◆ **Data extract**
=== Begin Enclosure ===

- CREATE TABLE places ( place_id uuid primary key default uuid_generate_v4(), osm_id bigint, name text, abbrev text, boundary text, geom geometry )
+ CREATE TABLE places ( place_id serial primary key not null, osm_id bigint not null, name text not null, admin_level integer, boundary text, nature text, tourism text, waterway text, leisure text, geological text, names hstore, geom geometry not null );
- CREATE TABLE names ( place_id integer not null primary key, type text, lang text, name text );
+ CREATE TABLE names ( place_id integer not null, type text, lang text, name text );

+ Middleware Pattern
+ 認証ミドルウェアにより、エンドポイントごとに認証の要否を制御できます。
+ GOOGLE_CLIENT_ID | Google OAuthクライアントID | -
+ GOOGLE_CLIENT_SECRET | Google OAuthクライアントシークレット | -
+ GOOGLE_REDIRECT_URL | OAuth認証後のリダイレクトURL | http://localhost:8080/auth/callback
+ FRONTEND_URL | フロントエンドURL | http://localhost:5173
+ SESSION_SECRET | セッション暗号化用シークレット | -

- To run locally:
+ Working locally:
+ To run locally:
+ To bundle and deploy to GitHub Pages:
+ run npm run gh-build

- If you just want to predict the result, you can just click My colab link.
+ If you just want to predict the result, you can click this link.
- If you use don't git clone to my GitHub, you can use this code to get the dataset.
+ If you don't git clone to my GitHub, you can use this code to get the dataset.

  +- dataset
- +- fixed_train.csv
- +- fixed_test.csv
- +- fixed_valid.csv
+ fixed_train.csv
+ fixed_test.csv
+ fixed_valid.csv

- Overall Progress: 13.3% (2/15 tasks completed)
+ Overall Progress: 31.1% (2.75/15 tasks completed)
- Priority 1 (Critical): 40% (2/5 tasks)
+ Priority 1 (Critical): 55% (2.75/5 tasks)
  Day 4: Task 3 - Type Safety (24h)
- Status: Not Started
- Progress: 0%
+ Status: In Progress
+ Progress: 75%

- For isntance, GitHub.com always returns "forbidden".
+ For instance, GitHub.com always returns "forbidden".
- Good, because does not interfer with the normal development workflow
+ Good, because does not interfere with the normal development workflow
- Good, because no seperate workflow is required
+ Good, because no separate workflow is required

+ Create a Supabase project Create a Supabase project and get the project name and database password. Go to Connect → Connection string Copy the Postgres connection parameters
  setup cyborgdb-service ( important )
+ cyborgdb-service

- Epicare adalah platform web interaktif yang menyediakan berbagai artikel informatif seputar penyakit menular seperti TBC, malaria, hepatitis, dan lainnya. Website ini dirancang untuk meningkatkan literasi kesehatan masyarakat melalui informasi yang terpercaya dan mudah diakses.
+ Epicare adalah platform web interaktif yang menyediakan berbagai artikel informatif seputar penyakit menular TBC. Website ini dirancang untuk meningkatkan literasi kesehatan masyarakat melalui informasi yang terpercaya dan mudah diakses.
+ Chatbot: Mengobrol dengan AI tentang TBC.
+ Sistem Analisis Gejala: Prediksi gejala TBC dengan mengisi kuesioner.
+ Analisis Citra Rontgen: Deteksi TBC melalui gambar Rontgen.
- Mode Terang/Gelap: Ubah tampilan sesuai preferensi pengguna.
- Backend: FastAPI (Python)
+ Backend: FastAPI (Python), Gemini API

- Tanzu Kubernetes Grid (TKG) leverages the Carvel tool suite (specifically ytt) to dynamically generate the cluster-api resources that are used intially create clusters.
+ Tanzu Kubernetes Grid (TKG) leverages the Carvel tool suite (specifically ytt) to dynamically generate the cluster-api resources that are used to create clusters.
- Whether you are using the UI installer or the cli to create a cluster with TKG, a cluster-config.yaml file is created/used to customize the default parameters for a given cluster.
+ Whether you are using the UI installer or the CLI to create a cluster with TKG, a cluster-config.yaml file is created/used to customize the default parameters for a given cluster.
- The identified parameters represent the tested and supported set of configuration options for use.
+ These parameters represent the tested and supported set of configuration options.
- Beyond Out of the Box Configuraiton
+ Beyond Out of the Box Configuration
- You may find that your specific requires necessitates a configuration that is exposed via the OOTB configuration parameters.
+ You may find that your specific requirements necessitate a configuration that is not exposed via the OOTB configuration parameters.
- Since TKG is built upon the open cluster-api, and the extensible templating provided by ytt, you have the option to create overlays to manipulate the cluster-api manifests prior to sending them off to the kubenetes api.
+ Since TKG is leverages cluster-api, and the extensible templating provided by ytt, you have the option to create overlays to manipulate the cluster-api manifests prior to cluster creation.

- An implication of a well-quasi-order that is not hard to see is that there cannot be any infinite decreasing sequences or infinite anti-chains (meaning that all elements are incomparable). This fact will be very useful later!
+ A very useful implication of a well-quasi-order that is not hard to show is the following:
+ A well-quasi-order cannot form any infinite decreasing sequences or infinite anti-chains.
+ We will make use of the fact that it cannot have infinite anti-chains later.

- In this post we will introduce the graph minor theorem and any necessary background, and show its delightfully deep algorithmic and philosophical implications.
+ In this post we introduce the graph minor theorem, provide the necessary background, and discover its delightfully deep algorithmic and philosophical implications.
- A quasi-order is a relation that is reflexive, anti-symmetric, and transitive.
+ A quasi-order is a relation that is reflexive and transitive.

=== End Enclosure ===

◆ **Problem requirements**
Down to the final line, write out all of the material exactly.

◆ **Task response**
- CREATE TABLE places ( place_id uuid primary key default uuid_generate_v4(), osm_id bigint, name text, abbrev text, boundary text, geom geometry )
+ CREATE TABLE places ( place_id serial primary key not null, osm_id bigint not null, name text not null, admin_level integer, boundary text, nature text, tourism text, waterway text, leisure text, geological text, names hstore, geom geometry not null );
- CREATE TABLE names ( place_id integer not null primary key, type text, lang text, name text );
+ CREATE TABLE names ( place_id integer not null, type text, lang text, name text );

+ Middleware Pattern
+ 認証ミドルウェアにより、エンドポイントごとに認証の要否を制御できます。
+ GOOGLE_CLIENT_ID | Google OAuthクライアントID | -
+ GOOGLE_CLIENT_SECRET | Google OAuthクライアントシークレット | -
+ GOOGLE_REDIRECT_URL | OAuth認証後のリダイレクトURL | http://localhost:8080/auth/callback
+ FRONTEND_URL | フロントエンドURL | http://localhost:5173
+ SESSION_SECRET | セッション暗号化用シークレット | -

- To run locally:
+ Working locally:
+ To run locally:
+ To bundle and deploy to GitHub Pages:
+ run npm run gh-build

- If you just want to predict the result, you can just click My colab link.
+ If you just want to predict the result, you can click this link.
- If you use don't git clone to my GitHub, you can use this code to get the dataset.
+ If you don't git clone to my GitHub, you can use this code to get the dataset.

  +- dataset
- +- fixed_train.csv
- +- fixed_test.csv
- +- fixed_valid.csv
+ fixed_train.csv
+ fixed_test.csv
+ fixed_valid.csv

- Overall Progress: 13.3% (2/15 tasks completed)
+ Overall Progress: 31.1% (2.75/15 tasks completed)
- Priority 1 (Critical): 40% (2/5 tasks)
+ Priority 1 (Critical): 55% (2.75/5 tasks)
  Day 4: Task 3 - Type Safety (24h)
- Status: Not Started
- Progress: 0%
+ Status: In Progress
+ Progress: 75%

- For isntance, GitHub.com always returns "forbidden".
+ For instance, GitHub.com always returns "forbidden".
- Good, because does not interfer with the normal development workflow
+ Good, because does not interfere with the normal development workflow
- Good, because no seperate workflow is required
+ Good, because no separate workflow is required

+ Create a Supabase project Create a Supabase project and get the project name and database password. Go to Connect → Connection string Copy the Postgres connection parameters
  setup cyborgdb-service ( important )
+ cyborgdb-service

- Epicare adalah platform web interaktif yang menyediakan berbagai artikel informatif seputar penyakit menular seperti TBC, malaria, hepatitis, dan lainnya. Website ini dirancang untuk meningkatkan literasi kesehatan masyarakat melalui informasi yang terpercaya dan mudah diakses.
+ Epicare adalah platform web interaktif yang menyediakan berbagai artikel informatif seputar penyakit menular TBC. Website ini dirancang untuk meningkatkan literasi kesehatan masyarakat melalui informasi yang terpercaya dan mudah diakses.
+ Chatbot: Mengobrol dengan AI tentang TBC.
+ Sistem Analisis Gejala: Prediksi gejala TBC dengan mengisi kuesioner.
+ Analisis Citra Rontgen: Deteksi TBC melalui gambar Rontgen.
- Mode Terang/Gelap: Ubah tampilan sesuai preferensi pengguna.
- Backend: FastAPI (Python)
+ Backend: FastAPI (Python), Gemini API

- Tanzu Kubernetes Grid (TKG) leverages the Carvel tool suite (specifically ytt) to dynamically generate the cluster-api resources that are used intially create clusters.
+ Tanzu Kubernetes Grid (TKG) leverages the Carvel tool suite (specifically ytt) to dynamically generate the cluster-api resources that are used to create clusters.
- Whether you are using the UI installer or the cli to create a cluster with TKG, a cluster-config.yaml file is created/used to customize the default parameters for a given cluster.
+ Whether you are using the UI installer or the CLI to create a cluster with TKG, a cluster-config.yaml file is created/used to customize the default parameters for a given cluster.
- The identified parameters represent the tested and supported set of configuration options for use.
+ These parameters represent the tested and supported set of configuration options.
- Beyond Out of the Box Configuraiton
+ Beyond Out of the Box Configuration
- You may find that your specific requires necessitates a configuration that is exposed via the OOTB configuration parameters.
+ You may find that your specific requirements necessitate a configuration that is not exposed via the OOTB configuration parameters.
- Since TKG is built upon the open cluster-api, and the extensible templating provided by ytt, you have the option to create overlays to manipulate the cluster-api manifests prior to sending them off to the kubenetes api.
+ Since TKG is leverages cluster-api, and the extensible templating provided by ytt, you have the option to create overlays to manipulate the cluster-api manifests prior to cluster creation.

- An implication of a well-quasi-order that is not hard to see is that there cannot be any infinite decreasing sequences or infinite anti-chains (meaning that all elements are incomparable). This fact will be very useful later!
+ A very useful implication of a well-quasi-order that is not hard to show is the following:
+ A well-quasi-order cannot form any infinite decreasing sequences or infinite anti-chains.
+ We will make use of the fact that it cannot have infinite anti-chains later.

- In this post we will introduce the graph minor theorem and any necessary background, and show its delightfully deep algorithmic and philosophical implications.
+ In this post we introduce the graph minor theorem, provide the necessary background, and discover its delightfully deep algorithmic and philosophical implications.
- A quasi-order is a relation that is reflexive, anti-symmetric, and transitive.
+ A quasi-order is a relation that is reflexive and transitive.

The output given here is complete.